Winter driving accidents
Accidents on construction sites can happen just as easily as they do on the road. When working on a construction site, it’s easy to forget that the road’s winter driving restrictions still apply. It’s also worth remembering that, due to their size and weight, construction vehicles aren’t always as agile as cars.
Staying safe on site this winter
We can ensure our workers stay safe this winter by limiting any exposure to the elements by safeguarding construction personnel from injury by covering particular work areas from the elements.
It is also wise to keep up with weather updates and allow adequate time to carry out any necessary procedures to keep workers safe. The following measures can also be taken:
- Protecting any areas of the site that may be harmed by the weather
- Keeping construction workers warm by creating comfortable break rooms
- Scheduling outdoor work to be completed in shorter periods of time, so that workers are not exposed to the elements for prolonged periods
- Providing appropriate clothing so that while employees work outside, no part of their skin is exposed and they are adequately insulated to preserve body heat and avoid being affected by the cold
- Educating employees about how to work safely when the cold weather hits and what they themselves can do to avoid mishaps
- Examine the site for any new dangers that may have arisen as a result of the recent harsh weather
The construction industry has withstood many changes during the coronavirus pandemic, and now there is no shortage of projects to keep up with. However, as businesses strive to meet their deadlines, it’s critical to take the time to ensure that employees are safe throughout the colder months.

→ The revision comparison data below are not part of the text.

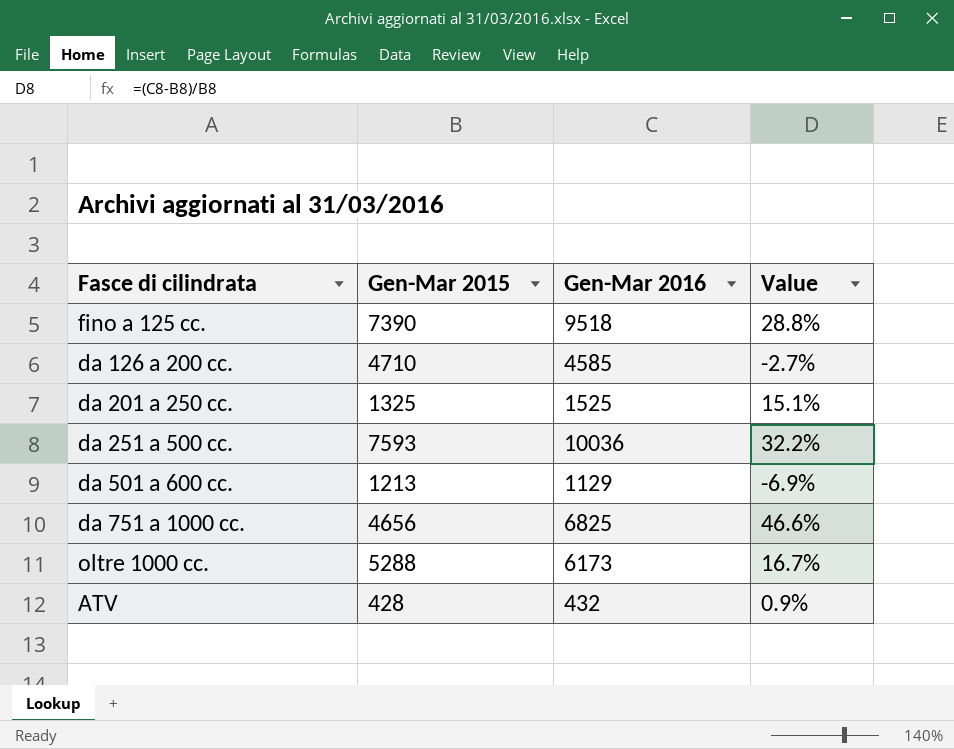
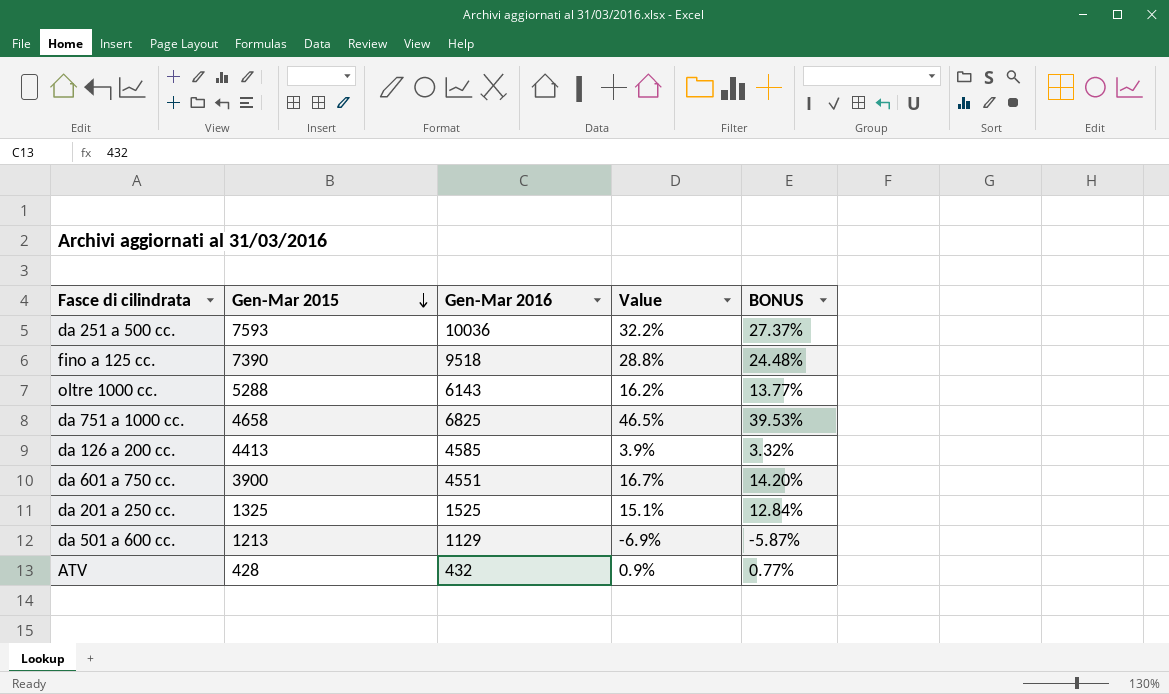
row order: none -> Gen-Mar 2015 descending
column BONUS | formula: none -> [Value] * 0.85
oltre 1000 cc. | Gen-Mar 2016: 6173 -> 6143
oltre 1000 cc. | Value: 16.7% -> 16.2%
da 751 a 1000 cc. | Gen-Mar 2015: 4656 -> 4658
da 751 a 1000 cc. | Value: 46.6% -> 46.5%
da 126 a 200 cc. | Gen-Mar 2015: 4710 -> 4413
da 126 a 200 cc. | Value: -2.7% -> 3.9%
row da 601 a 750 cc.: none -> 3900 | 4551 | 16.7% | 14.20%

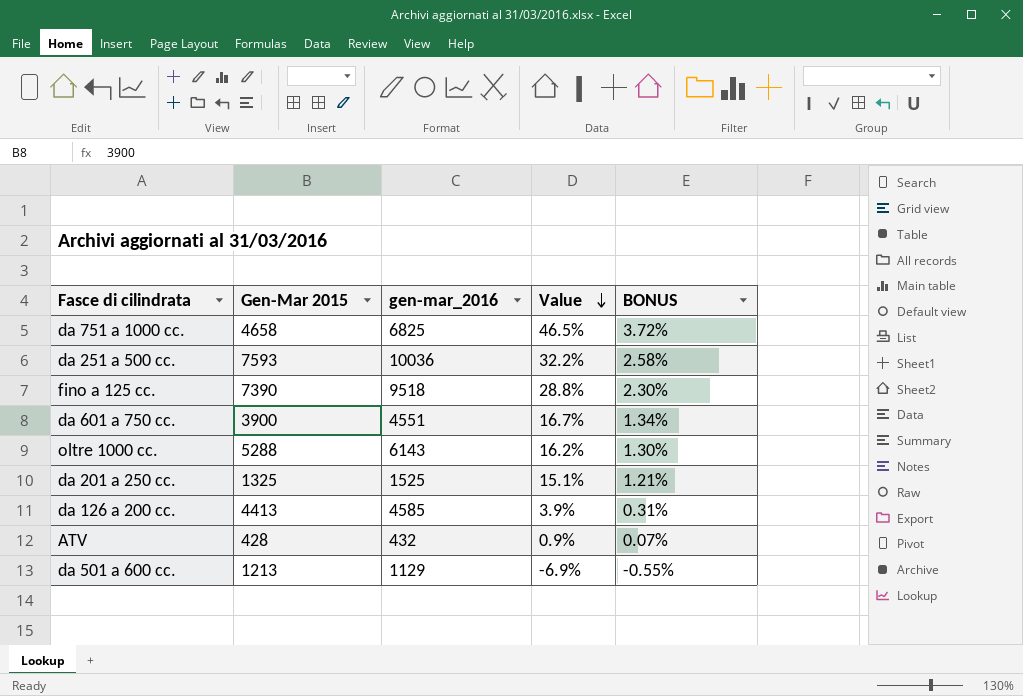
row order: Gen-Mar 2015 descending -> Value descending
column name: Gen-Mar 2016 -> gen-mar_2016
column BONUS | formula: [Value] * 0.85 -> [Value] * 0.08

As diligent building specifiers and construction professionals, you most likely have safety procedures in place at all of your locations, but these procedures should be evaluated and updated specifically for the winter to ensure that your employees are as safe as possible.
Remember that finishing projects in the same amount of time as they would normally take in dry summer weather is neither feasible nor safe. It is therefore critical to create realistic schedules that take into consideration the reality that locations may be slippery, snowy, or wet. If necessary, give teams more time to accomplish their duties and remind them not to rush. Having workers trip and injure themselves on-site will simply add to the delay in meeting deadlines, therefore it’s far more productive to stay to a safer pace.